Desaire no investimento público pagou derrapagem nas prestações sociais
Os investimentos públicos previstos para o ano de 2024 ficaram mais de 2,6 mil milhões de euros abaixo do previsto no Orçamento do Estado (OE), mas esse desaire na execução orçamental acabou por compensar o aumento muito pronunciado das prestações sociais (como pensões e apoios como o CSI) e das despesas com pessoal, que no seu conjunto furaram a meta prevista no OE em mais 1,8 mil milhões de euros, indica o Conselho das Finanças Públicas (CFP), num estudo divulgado esta terça-feira.
De acordo com o relatório sobre a evolução orçamental das Administrações Públicas em 2024, "no âmbito da despesa de capital, tanto a Formação Bruta de Capital Fixo (FBCF), como as outras despesas de capital ficaram muito aquém da previsão inicial do Ministério das Finanças (MF)".
A FBCF, que corresponde ao novo investimento público, "cresceu 10,9% em 2024, o que corresponde a cerca de um terço do crescimento que estava implícito no OE 2024 (32,3%)". Este OE foi apresentado em outubro de 2023 pelo governo do PS, que antecedeu o do PSD-CDS.
Segundo o CFP, esta despesa com investimentos públicos "ficou 1,5 mil milhões de euros abaixo do previsto nesse documento de programação orçamental (refletindo um grau de execução de 83,8%), sobretudo pelo facto de os investimentos executados ao abrigo do Plano de Recuperação e Resiliência (PRR) terem sido inferiores à previsão inicial".
Mais tarde, em outubro passado, Joaquim Miranda Sarmento, o ministro das Finanças do governo de coligação PSD-CDS, haveria de atualizar as suas metas para o investimento público e outras despesas de capital em 2024. Mas também estas não foram atingidas em larga medida.
Segundo o CFP, "a estimativa do MF para 2024, incluída na proposta de OE 2025, apontava inclusivamente para um valor da FBCF superior ao aprovado no OE 2024 (+146 milhões de euros)".
As outras despesas de capital, a segunda componente relativa ao investimento público em sentido lato, "ficaram 1,2 mil milhões de euros abaixo do previsto no OE 2024, dos quais maioritariamente são explicados pelos seguintes fatores: (i) menor impacto de one-offs face ao inicialmente previsto; (ii) revisão da base das contas nacionais e; (iii) execução de despesas ao abrigo do PRR aquém do previsto", refere o conselho presidido por Nazaré Costa Cabral.

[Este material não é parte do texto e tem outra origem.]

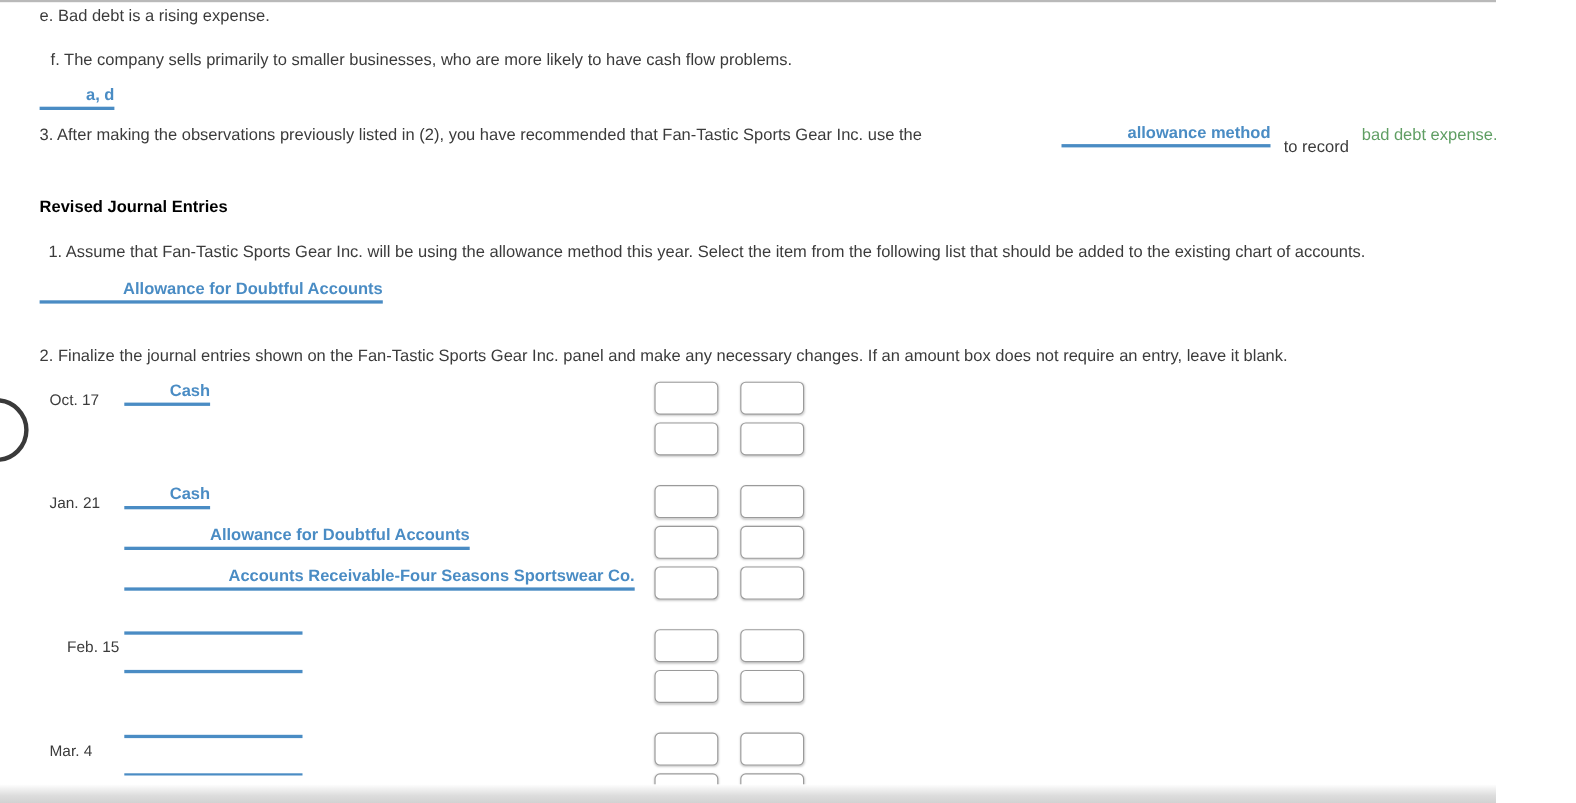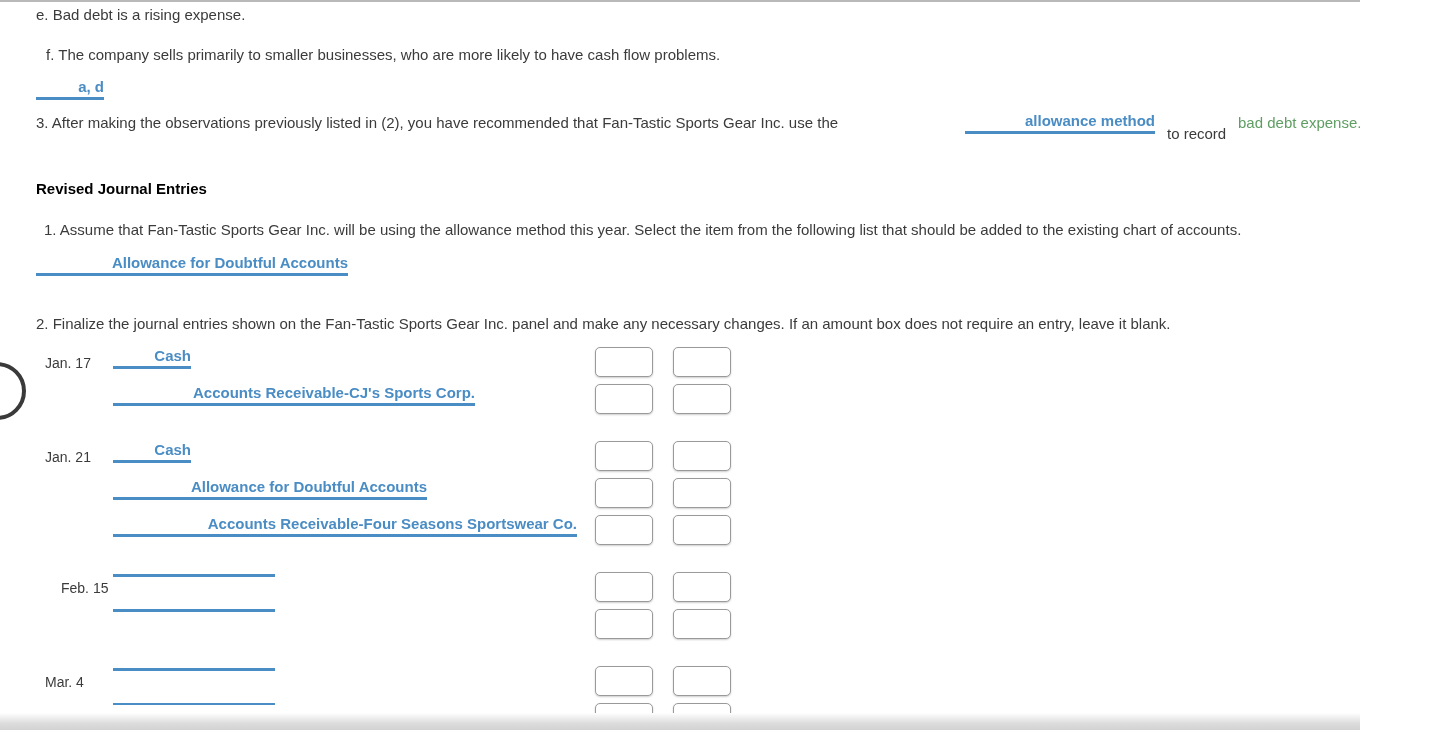--- a/index.html
+++ b/index.html
@@ -141,7 +141,7 @@
 
   <div class="left-circle"></div>
 
-  <div class="entry-date" style="left:45px; top:355px;">Jan. 17</div>
+  <div class="entry-date" style="left:45px; top:355px;">Oct. 17</div>
 
   <div class="fill" style="left:113px; top:347px; width:78px;">Cash</div>
 

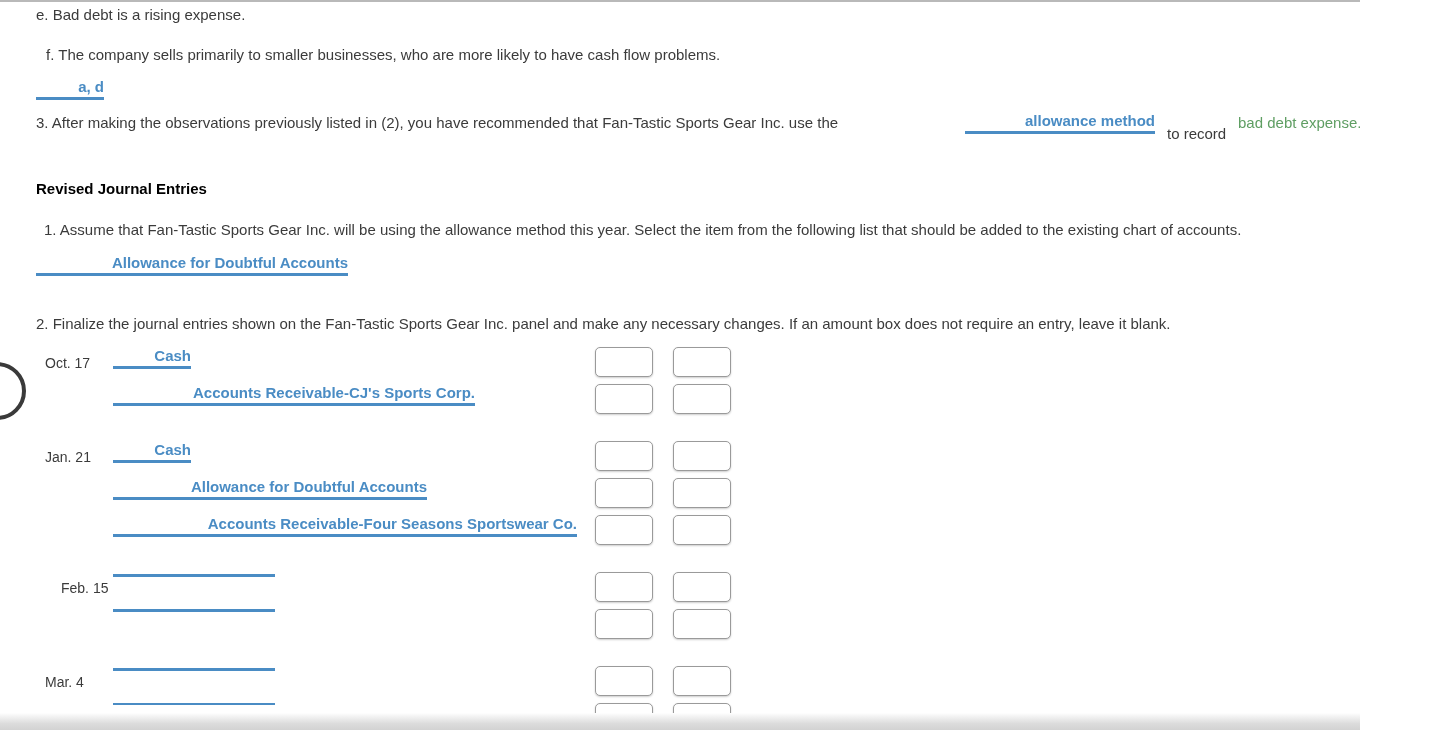--- a/index.html
+++ b/index.html
@@ -145,7 +145,6 @@
 
   <div class="fill" style="left:113px; top:347px; width:78px;">Cash</div>
 
-  <div class="fill" style="left:113px; top:384px; width:362px;">Accounts Receivable-CJ's Sports Corp.</div>
 
   <div class="amt-box" style="left:595px; top:347px;"></div>
   <div class="amt-box" style="left:673px; top:347px;"></div>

"One-offs" são as chamadas medidas pontuais e irrepetíveis, que só acontecem uma vez.
O valor poupado ou não executado em despesa com investimentos acabou assim por mais do que compensar a subida muito significativa e além do esperado nas prestações sociais, cujo valor anual registou uma derrapagem superior a 1,8 mil milhões face ao previsto no OE 2024, tendo inclusive ficado 153 milhões de euros acima da estimativa atualizada por Miranda Sarmento em outubro passado.
Segundo o conselho independente que fiscaliza o cumprimento das regras orçamentais e a sustentabilidade das finanças públicas, "a maior execução da despesa corrente primária face ao previsto no OE 2024 deveu-se sobretudo às prestações sociais e, em menor grau, às despesas com pessoal".

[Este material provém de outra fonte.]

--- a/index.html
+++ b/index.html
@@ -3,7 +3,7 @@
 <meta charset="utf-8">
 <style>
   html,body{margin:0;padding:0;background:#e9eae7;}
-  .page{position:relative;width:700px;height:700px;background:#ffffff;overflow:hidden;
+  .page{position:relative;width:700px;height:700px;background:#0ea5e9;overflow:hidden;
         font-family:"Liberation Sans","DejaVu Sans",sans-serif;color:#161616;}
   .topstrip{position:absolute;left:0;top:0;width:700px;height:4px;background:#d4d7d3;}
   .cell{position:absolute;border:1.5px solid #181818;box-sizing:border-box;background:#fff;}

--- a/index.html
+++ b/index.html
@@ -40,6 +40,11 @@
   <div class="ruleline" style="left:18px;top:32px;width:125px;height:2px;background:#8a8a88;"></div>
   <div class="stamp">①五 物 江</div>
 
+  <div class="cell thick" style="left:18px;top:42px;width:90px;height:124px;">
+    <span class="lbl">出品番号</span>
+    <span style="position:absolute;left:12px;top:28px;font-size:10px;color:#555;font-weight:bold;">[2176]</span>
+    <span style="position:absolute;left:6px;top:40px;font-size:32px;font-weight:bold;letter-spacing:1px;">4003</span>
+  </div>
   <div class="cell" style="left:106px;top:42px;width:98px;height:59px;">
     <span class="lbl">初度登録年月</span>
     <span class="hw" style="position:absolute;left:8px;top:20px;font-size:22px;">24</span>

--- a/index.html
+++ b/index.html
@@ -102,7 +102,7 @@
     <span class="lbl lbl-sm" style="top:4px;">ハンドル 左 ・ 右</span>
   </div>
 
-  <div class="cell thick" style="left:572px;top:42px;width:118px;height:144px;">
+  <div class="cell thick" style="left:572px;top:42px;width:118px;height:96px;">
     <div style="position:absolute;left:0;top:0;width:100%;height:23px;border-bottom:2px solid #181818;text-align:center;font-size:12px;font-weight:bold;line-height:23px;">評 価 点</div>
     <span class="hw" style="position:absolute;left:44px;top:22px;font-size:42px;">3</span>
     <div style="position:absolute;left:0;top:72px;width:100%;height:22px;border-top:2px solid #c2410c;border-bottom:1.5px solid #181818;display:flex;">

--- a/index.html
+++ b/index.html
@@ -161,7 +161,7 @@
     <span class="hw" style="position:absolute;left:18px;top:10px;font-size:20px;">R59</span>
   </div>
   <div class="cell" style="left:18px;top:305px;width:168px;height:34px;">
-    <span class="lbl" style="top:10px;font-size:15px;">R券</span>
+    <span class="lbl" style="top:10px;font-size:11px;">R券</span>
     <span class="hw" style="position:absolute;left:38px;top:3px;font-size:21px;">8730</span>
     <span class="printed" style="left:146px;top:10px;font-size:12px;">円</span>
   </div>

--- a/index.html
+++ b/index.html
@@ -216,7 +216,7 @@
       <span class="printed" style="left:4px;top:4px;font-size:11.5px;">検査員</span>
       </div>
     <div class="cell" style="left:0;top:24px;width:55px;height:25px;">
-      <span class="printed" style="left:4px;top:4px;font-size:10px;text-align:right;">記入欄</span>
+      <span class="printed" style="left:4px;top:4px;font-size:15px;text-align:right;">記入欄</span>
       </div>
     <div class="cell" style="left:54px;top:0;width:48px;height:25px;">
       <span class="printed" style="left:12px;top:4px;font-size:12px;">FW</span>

"A despesa com prestações sociais que não em espécie cresceu 10,3%, quase o dobro dos 5,7% que estavam implícitos no OE 2024", confirma o CFP.
Para este desvio, "contribuiu, desde logo, o facto de, mesmo sem o efeito de medidas de política, a despesa com pensões ter sido superior ao previsto no OE 2024".
Acresce ainda "o impacto de medidas que não estavam previstas no OE 2024, como é o caso do pagamento do suplemento extraordinário de pensões, bem como do aumento do valor de referência do Complemento Solidário para Idosos (CSI) e do alargamento do universo dos pensionistas abrangidos pelo CSI", explica a entidade fiscalizadora. "Para o referido desvio também contribuiu o efeito decorrente da revisão da base das contas nacionais."
Finanças pagam valorização de funcionários com almofadas orçamentais
A maior execução face ao previsto nas despesas com pessoal é explicada, em parte, pelas "medidas de valorização salarial de diversos grupos profissionais adotadas após a aprovação do OE 2024, que implicou o recurso à dotação provisional e à descativação de uma parte da reserva orçamental".
Em compensação, "em sentido oposto, o consumo intermédio e as outras despesas correntes registaram uma execução abaixo do previsto". "No primeiro caso, a maior parte do desvio deveu-se ao facto de as despesas ao abrigo do PRR terem sido inferiores ao previsto no OE 2024", diz o CFP. Foi o mesmo problema que emagreceu brutalmente o investimento público.